## Requirement
A word-for-word printout of the whole listing is needed.

## Record extracts
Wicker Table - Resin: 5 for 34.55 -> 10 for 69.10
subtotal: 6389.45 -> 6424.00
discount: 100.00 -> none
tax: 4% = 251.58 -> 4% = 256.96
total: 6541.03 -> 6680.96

## Solution below
Wicker Table - Resin: 5 for 34.55 -> 10 for 69.10
subtotal: 6389.45 -> 6424.00
discount: 100.00 -> none
tax: 4% = 251.58 -> 4% = 256.96
total: 6541.03 -> 6680.96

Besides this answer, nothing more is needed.